──────── Data shown
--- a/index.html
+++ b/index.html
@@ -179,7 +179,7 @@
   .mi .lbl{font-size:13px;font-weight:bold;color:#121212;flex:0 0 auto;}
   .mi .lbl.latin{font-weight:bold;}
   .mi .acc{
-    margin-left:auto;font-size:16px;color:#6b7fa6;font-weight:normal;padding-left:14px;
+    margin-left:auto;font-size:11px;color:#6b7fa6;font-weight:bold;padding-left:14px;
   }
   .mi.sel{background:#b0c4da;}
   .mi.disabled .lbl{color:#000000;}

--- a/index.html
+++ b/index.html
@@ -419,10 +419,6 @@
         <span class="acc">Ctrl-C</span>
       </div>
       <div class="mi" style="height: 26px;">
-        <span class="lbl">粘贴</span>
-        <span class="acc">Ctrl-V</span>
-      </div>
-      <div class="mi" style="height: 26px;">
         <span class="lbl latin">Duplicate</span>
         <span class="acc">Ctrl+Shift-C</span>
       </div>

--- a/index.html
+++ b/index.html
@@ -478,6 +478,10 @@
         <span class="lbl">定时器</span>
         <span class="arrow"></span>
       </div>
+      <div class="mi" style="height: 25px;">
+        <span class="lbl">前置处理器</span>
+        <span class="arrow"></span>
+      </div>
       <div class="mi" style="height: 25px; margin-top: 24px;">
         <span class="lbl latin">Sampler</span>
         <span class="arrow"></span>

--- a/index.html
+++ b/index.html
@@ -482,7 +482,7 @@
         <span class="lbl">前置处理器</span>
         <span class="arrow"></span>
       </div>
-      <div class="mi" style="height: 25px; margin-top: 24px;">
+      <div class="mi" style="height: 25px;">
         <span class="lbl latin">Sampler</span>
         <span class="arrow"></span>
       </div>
────────────────
▶ _Problem description_
Without skipping anything, transcribe every line above exactly.

▶ _Task output_
--- a/index.html
+++ b/index.html
@@ -179,7 +179,7 @@
   .mi .lbl{font-size:13px;font-weight:bold;color:#121212;flex:0 0 auto;}
   .mi .lbl.latin{font-weight:bold;}
   .mi .acc{
-    margin-left:auto;font-size:16px;color:#6b7fa6;font-weight:normal;padding-left:14px;
+    margin-left:auto;font-size:11px;color:#6b7fa6;font-weight:bold;padding-left:14px;
   }
   .mi.sel{background:#b0c4da;}
   .mi.disabled .lbl{color:#000000;}

--- a/index.html
+++ b/index.html
@@ -419,10 +419,6 @@
         <span class="acc">Ctrl-C</span>
       </div>
       <div class="mi" style="height: 26px;">
-        <span class="lbl">粘贴</span>
-        <span class="acc">Ctrl-V</span>
-      </div>
-      <div class="mi" style="height: 26px;">
         <span class="lbl latin">Duplicate</span>
         <span class="acc">Ctrl+Shift-C</span>
       </div>

--- a/index.html
+++ b/index.html
@@ -478,6 +478,10 @@
         <span class="lbl">定时器</span>
         <span class="arrow"></span>
       </div>
+      <div class="mi" style="height: 25px;">
+        <span class="lbl">前置处理器</span>
+        <span class="arrow"></span>
+      </div>
       <div class="mi" style="height: 25px; margin-top: 24px;">
         <span class="lbl latin">Sampler</span>
         <span class="arrow"></span>

--- a/index.html
+++ b/index.html
@@ -482,7 +482,7 @@
         <span class="lbl">前置处理器</span>
         <span class="arrow"></span>
       </div>
-      <div class="mi" style="height: 25px; margin-top: 24px;">
+      <div class="mi" style="height: 25px;">
         <span class="lbl latin">Sampler</span>
         <span class="arrow"></span>
       </div>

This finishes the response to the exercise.